Transcribe the listing below only from the line with "transform-origin: left top;" up to and including the line with "424px; top: 301px;".
*** Opening of DATA FOR PROCESSING ***
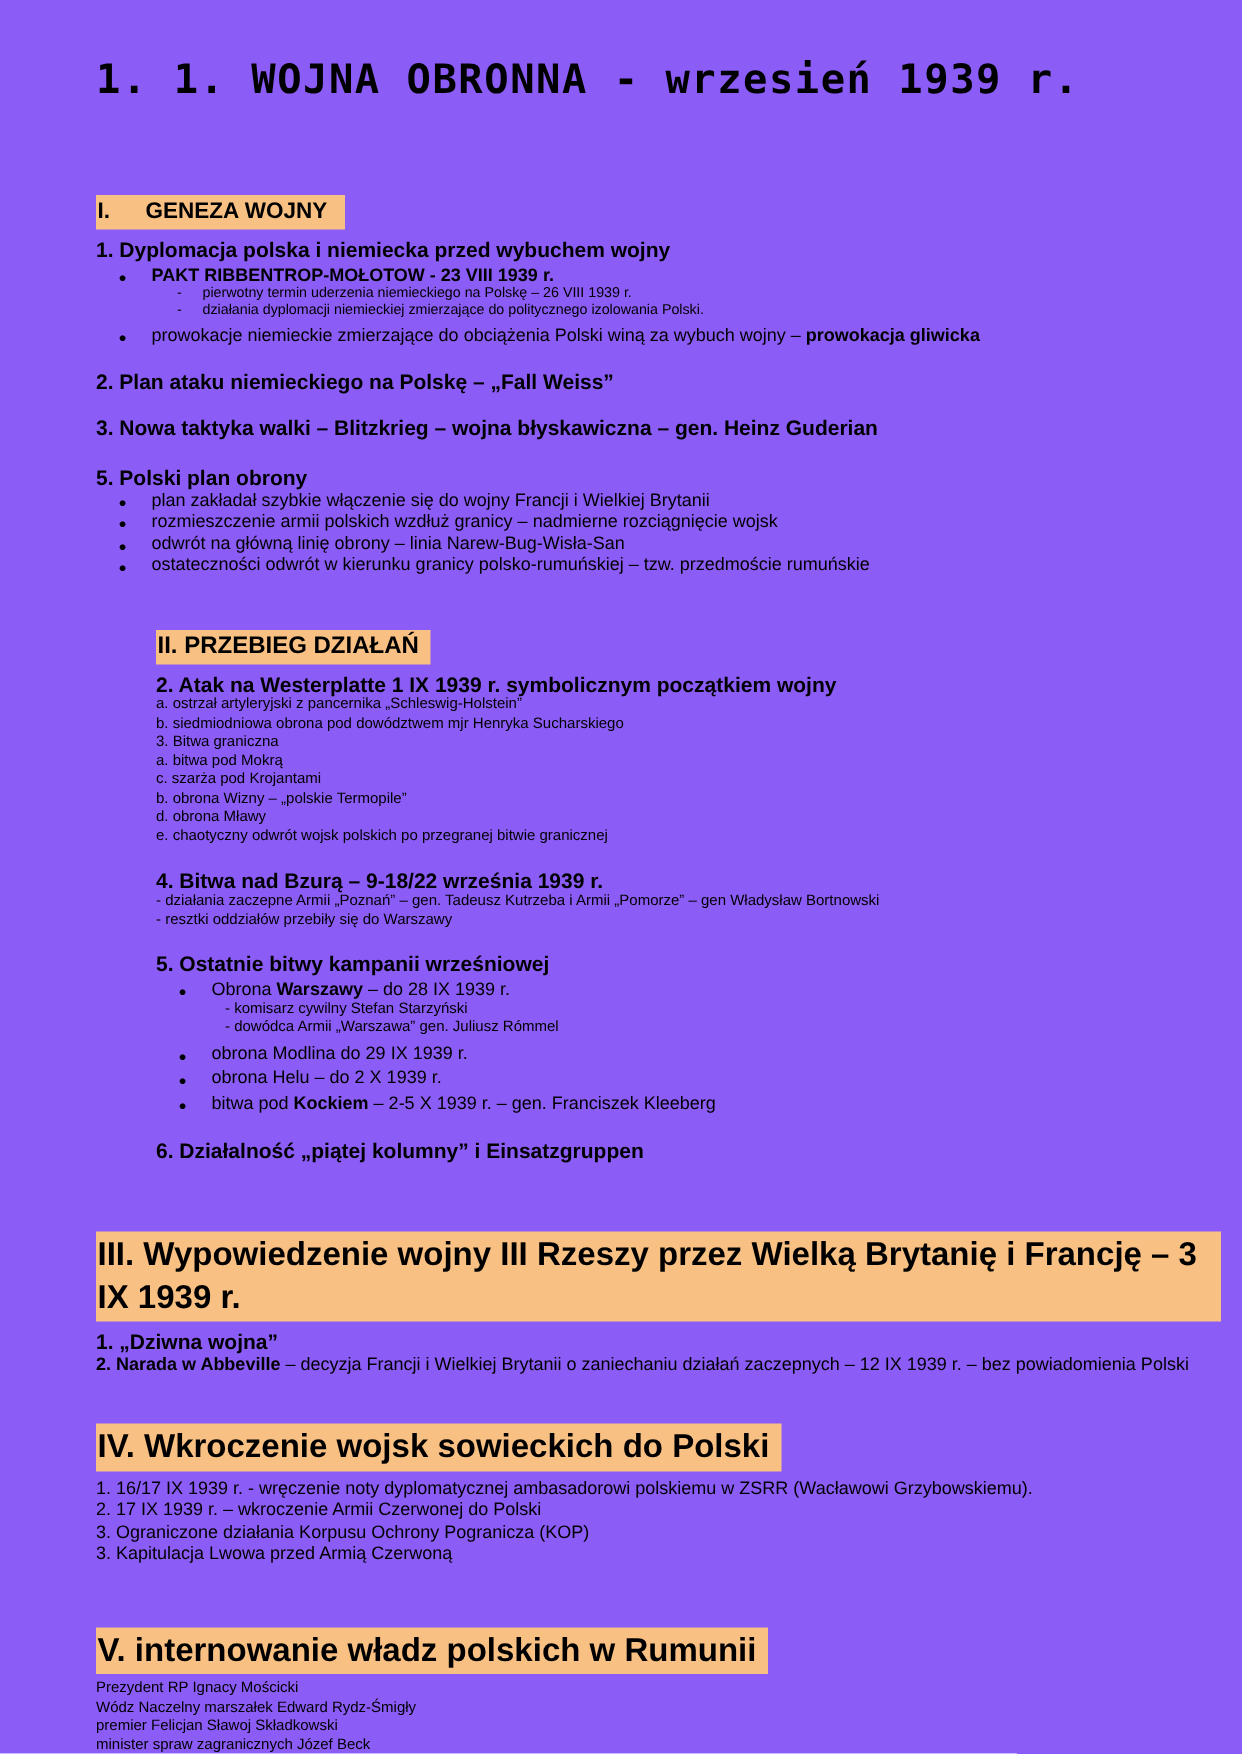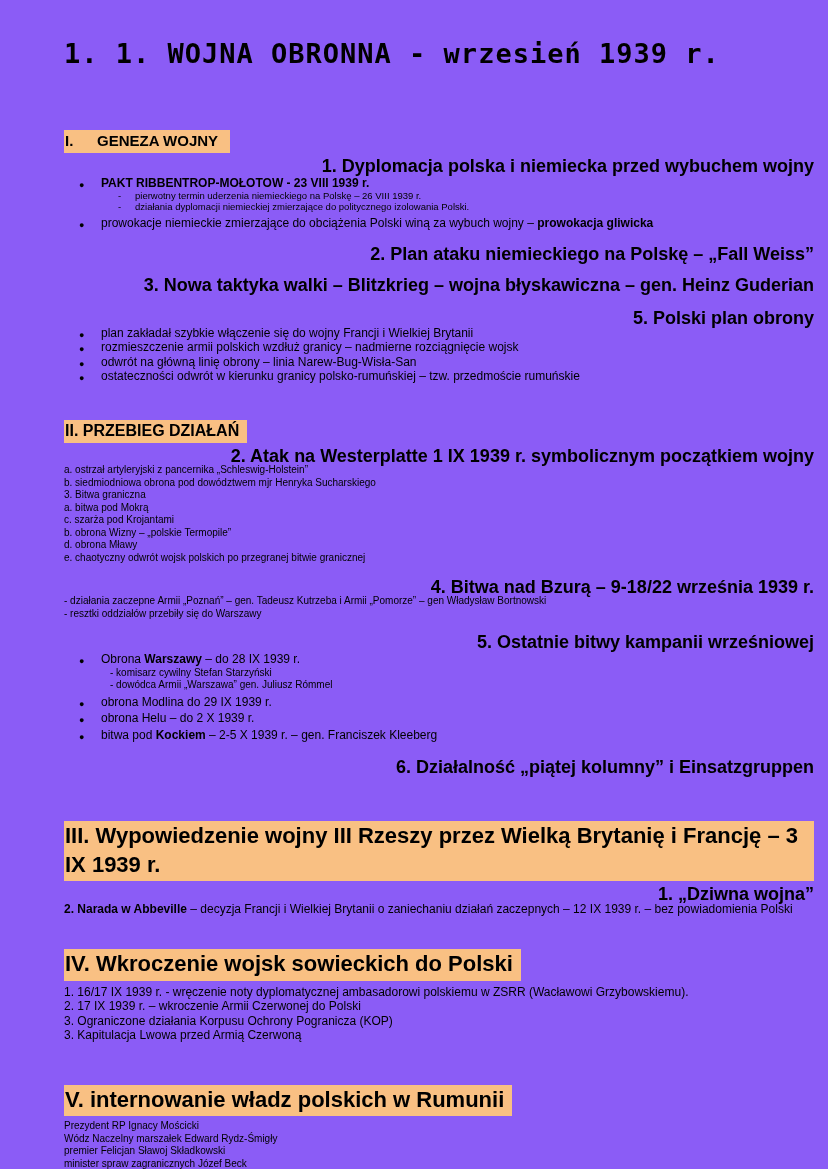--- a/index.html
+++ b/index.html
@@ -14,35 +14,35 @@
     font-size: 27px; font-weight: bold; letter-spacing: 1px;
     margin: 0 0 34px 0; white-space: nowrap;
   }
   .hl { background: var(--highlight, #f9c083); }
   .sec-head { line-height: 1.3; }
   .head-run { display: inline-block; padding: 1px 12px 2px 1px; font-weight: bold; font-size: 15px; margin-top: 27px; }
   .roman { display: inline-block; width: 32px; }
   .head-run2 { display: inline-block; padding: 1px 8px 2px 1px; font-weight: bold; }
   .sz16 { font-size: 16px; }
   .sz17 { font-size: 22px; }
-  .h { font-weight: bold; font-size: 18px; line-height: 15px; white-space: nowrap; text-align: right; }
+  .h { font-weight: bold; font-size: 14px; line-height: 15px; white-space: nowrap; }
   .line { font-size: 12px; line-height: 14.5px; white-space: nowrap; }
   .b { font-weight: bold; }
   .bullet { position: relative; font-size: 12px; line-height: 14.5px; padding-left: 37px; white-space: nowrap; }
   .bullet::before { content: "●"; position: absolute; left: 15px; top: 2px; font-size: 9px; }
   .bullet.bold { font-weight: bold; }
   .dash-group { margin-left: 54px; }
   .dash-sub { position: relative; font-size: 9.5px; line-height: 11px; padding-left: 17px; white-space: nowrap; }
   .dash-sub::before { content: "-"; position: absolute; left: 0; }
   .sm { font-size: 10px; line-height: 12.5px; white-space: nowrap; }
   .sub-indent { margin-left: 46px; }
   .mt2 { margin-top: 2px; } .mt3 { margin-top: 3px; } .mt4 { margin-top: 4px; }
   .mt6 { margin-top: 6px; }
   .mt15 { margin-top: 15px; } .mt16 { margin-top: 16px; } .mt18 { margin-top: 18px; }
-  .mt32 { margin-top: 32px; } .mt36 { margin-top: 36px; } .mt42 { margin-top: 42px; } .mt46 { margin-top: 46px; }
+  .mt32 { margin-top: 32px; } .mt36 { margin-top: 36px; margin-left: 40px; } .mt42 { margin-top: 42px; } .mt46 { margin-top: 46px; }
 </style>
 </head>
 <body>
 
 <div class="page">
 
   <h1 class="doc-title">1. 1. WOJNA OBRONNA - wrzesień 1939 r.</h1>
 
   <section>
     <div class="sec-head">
*** Close of DATA FOR PROCESSING ***
*** Opening of DATA FOR PROCESSING ***
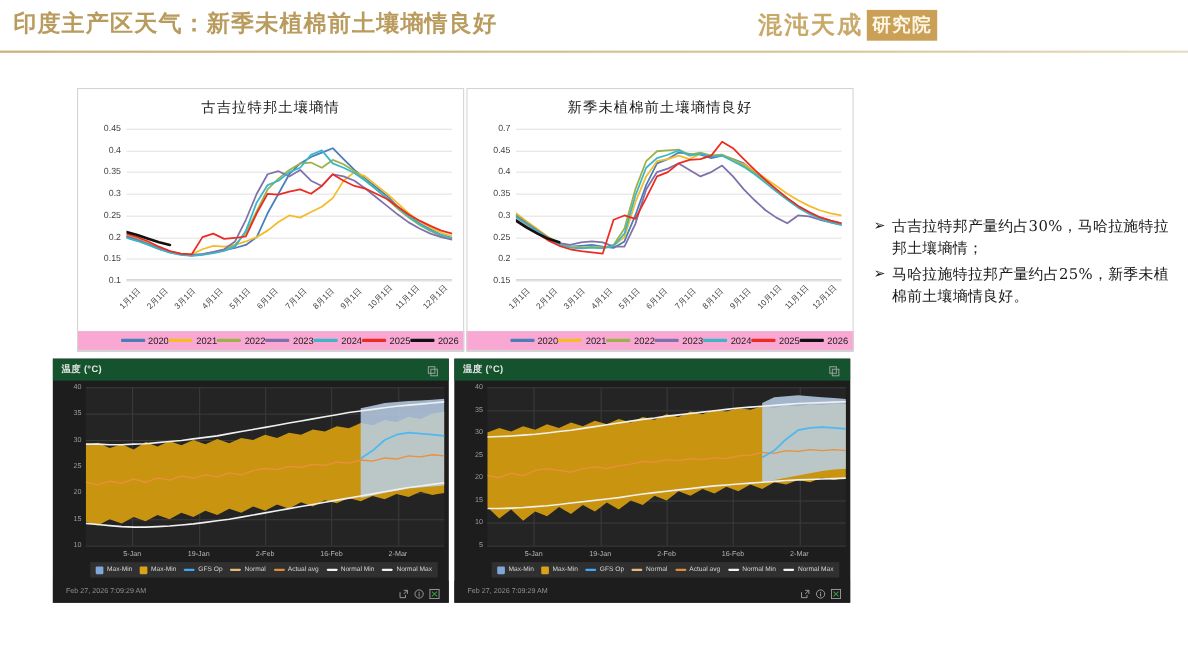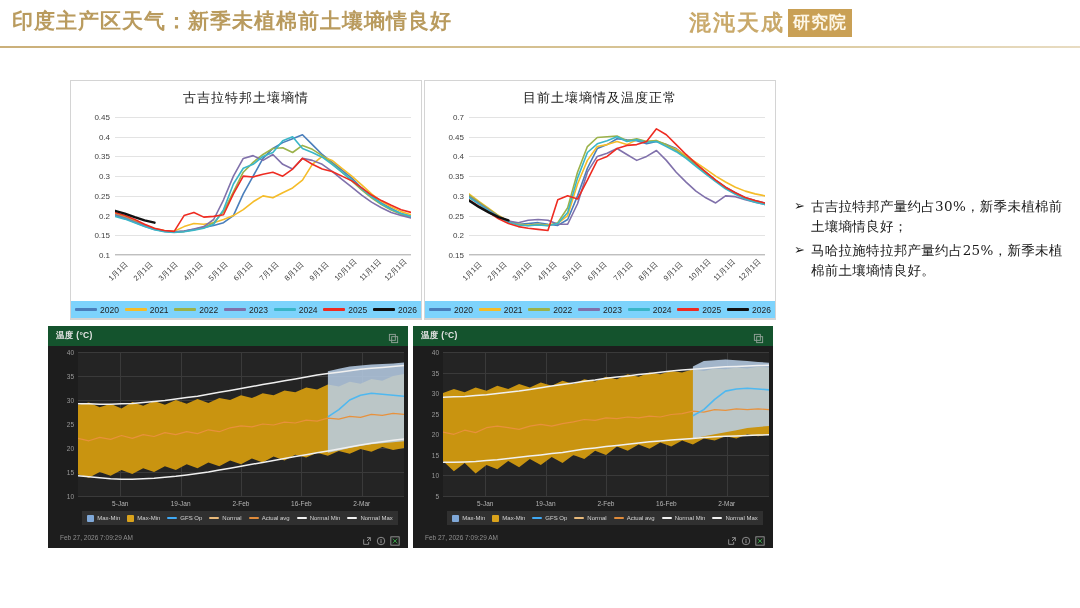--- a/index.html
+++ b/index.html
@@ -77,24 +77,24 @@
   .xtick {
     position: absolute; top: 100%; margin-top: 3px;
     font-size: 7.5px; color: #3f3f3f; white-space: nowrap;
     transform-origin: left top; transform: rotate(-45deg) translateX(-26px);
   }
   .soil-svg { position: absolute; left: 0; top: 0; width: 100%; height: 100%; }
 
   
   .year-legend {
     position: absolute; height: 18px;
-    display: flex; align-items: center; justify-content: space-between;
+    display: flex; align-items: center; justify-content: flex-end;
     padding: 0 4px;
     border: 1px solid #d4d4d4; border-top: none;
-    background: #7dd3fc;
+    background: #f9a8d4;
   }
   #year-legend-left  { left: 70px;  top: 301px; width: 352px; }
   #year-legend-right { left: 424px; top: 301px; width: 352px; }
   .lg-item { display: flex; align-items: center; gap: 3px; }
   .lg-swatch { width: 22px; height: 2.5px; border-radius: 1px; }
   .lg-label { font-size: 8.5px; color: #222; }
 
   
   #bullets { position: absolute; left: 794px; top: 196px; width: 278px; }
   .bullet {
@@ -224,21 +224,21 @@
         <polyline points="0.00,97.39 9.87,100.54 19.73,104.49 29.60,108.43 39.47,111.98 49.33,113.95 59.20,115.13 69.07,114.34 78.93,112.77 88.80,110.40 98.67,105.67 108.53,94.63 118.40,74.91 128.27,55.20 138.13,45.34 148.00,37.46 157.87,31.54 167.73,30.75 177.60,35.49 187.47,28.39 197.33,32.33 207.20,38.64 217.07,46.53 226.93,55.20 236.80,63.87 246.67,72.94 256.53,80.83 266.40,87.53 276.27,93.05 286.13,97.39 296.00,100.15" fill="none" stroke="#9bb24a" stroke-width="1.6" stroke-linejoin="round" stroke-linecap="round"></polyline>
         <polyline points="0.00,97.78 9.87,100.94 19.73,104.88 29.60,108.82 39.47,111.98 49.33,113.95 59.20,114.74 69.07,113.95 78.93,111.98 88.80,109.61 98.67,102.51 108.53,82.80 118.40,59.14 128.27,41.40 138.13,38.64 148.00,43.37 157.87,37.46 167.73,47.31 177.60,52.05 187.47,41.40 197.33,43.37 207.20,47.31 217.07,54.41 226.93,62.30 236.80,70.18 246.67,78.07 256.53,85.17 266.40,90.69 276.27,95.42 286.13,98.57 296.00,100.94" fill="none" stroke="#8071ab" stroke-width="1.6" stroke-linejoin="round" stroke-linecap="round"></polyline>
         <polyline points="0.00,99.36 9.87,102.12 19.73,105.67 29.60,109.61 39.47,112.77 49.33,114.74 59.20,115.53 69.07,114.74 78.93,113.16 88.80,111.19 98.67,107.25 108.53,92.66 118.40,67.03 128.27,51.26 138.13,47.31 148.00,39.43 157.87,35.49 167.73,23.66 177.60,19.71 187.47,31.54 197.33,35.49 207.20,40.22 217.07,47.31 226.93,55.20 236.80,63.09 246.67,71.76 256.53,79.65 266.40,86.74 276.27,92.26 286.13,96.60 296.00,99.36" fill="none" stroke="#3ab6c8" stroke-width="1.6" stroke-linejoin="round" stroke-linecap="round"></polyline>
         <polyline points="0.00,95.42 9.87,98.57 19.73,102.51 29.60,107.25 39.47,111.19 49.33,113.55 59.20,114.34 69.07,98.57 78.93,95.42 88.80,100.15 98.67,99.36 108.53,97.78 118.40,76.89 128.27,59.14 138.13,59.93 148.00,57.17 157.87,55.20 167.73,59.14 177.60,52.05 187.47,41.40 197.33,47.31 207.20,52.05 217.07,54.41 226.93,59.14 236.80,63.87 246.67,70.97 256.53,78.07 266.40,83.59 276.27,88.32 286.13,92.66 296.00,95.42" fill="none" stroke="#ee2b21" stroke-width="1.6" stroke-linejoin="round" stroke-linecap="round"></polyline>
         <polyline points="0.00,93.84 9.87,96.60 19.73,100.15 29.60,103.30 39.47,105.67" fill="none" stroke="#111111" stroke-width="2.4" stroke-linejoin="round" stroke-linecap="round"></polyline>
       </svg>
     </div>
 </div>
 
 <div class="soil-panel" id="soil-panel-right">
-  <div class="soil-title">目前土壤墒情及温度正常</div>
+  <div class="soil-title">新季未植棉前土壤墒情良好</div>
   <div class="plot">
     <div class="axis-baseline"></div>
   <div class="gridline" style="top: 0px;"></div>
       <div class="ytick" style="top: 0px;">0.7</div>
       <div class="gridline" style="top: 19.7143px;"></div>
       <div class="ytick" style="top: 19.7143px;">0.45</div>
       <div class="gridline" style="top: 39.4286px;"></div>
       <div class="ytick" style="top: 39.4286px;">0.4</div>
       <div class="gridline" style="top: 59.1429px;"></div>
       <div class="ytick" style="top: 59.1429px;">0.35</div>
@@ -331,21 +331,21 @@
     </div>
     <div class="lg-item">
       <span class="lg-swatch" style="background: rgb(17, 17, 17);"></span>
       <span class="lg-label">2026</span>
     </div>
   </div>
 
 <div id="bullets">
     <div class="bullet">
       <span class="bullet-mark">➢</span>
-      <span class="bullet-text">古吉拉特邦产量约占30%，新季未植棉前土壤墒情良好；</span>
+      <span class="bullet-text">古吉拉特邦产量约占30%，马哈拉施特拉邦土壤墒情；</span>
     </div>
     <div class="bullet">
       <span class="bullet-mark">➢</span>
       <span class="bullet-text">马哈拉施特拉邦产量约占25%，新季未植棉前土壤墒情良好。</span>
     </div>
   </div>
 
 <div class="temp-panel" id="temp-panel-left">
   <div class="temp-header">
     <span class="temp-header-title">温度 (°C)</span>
*** Close of DATA FOR PROCESSING ***
◆ **ANSWER AREA**
     transform-origin: left top; transform: rotate(-45deg) translateX(-26px);
   }
   .soil-svg { position: absolute; left: 0; top: 0; width: 100%; height: 100%; }
 
   
   .year-legend {
     position: absolute; height: 18px;
-    display: flex; align-items: center; justify-content: space-between;
+    display: flex; align-items: center; justify-content: flex-end;
     padding: 0 4px;
     border: 1px solid #d4d4d4; border-top: none;
-    background: #7dd3fc;
+    background: #f9a8d4;
   }
   #year-legend-left  { left: 70px;  top: 301px; width: 352px; }
   #year-legend-right { left: 424px; top: 301px; width: 352px; }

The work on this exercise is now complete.